Tip #9: Use a Toaster Oven
A toaster oven uses substantially less electricity than your oven. While a traditional electric oven will burn thirty-two cents per hour, a toaster oven costs sixty-six percent less to operate.
I recommend getting a pretty good-sized toaster oven that you can you can put a casserole dish in, as some of them are just too small to be of any practical use. You we actually measured ours to be sure my most used casserole dishes would fit in it.
Tip #10: Use a Crock Pot
By all rights, crock pots should also known as “the frugal person’s dream”.
On the low setting, it uses an average of 150 watts and on high 210 watts. That’s between two and three cents per hour of use!
Some crock pots, depending on the size, can be rated as low as 75 watts on the low setting and as high as 225 or 250 on the high setting for really large crock pots. Look on the side or bottom of your unit. You should find a listing of the wattage of your unit.
Need more practical application?
Take a look at these two charts. I listed seven main dishes and the methods used to cook them.
I’ve labeled the first example, “Traditional Cooking.” Using just the oven and stovetop and cooking each item on a separate day, the homeowner spends $2.16 to prepare seven dishes.
However, when that same homeowner focuses on using lower-energy consumption devices (such as a toaster oven and crockpot), their overall energy usage is cut in half!
Over the course of a year, changing the way that you cook food could result in saving hundreds of dollars.
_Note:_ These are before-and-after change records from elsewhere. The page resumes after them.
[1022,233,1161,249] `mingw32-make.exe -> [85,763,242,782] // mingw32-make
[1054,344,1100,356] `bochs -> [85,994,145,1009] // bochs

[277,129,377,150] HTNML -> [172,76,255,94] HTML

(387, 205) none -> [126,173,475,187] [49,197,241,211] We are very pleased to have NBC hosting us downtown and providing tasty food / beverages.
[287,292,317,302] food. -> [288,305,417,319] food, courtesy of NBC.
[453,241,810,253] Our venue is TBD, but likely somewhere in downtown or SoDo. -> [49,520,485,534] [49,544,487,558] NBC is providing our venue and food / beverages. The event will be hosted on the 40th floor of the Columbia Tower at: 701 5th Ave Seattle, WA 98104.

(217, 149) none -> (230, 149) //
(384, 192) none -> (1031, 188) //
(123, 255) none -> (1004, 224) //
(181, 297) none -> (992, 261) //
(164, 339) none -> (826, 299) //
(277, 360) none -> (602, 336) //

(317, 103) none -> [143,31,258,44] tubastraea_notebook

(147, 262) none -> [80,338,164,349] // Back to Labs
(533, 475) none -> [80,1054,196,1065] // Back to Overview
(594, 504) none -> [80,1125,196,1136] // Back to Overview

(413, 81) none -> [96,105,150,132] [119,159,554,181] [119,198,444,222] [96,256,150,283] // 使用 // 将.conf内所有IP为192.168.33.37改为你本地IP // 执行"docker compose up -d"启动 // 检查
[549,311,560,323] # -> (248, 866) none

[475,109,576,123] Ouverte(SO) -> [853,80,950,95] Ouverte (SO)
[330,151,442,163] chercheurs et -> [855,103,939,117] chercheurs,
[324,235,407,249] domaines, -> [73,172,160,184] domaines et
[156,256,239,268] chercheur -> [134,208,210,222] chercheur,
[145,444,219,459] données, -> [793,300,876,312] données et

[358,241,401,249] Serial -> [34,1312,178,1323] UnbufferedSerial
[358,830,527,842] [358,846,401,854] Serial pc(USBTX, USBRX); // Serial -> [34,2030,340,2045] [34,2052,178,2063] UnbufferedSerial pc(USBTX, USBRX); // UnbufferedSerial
Now, that makes good sense!
6 thoughts on “10 Hacks for Saving Money in the Kitchen”
Just curious on comparing the instant pot to stove top or crockpot cooking
Charlene, that’s a great question. Thanks for asking. I updated my chart to add microwaves and Instant Pots. It depends on the size Instant Pot that you own. But, in general, an Instant Pot will cost you 12¢ an hour. So, it is equivalent to using the stovetop. Of course, one rarely uses a pressure cooker for an hour. If you are cooking food and then letting the pot keep food warm, then it’s probably less than 12¢, because anything with a heating element will expend more energy in the “heating phase” and much less when it is just keeping the food warm. I’ll be covering this in more detail on our YouTube program in a couple of weeks and showing the new chart.
Do you have a cookbook? (Preferably in print but an ebook works too!) I eat the same kind of diet and would love to find more frugal recipes that fit that way of eating.
I love your YouTube channel and appreciate all the info you so generously share!
We’re working on putting all our 17 year old son, Daniel’s, recipes into a cookbook. Hopefully soon.
I want to add to your crockpot uses list. I use my 3 & 6 qt crockpots to make hot-processed homemade soap.
Reba, I have never made soap, but I’ve thought about learning the art of soapmaking a lot, especially lately. I think it would be a great skill to have.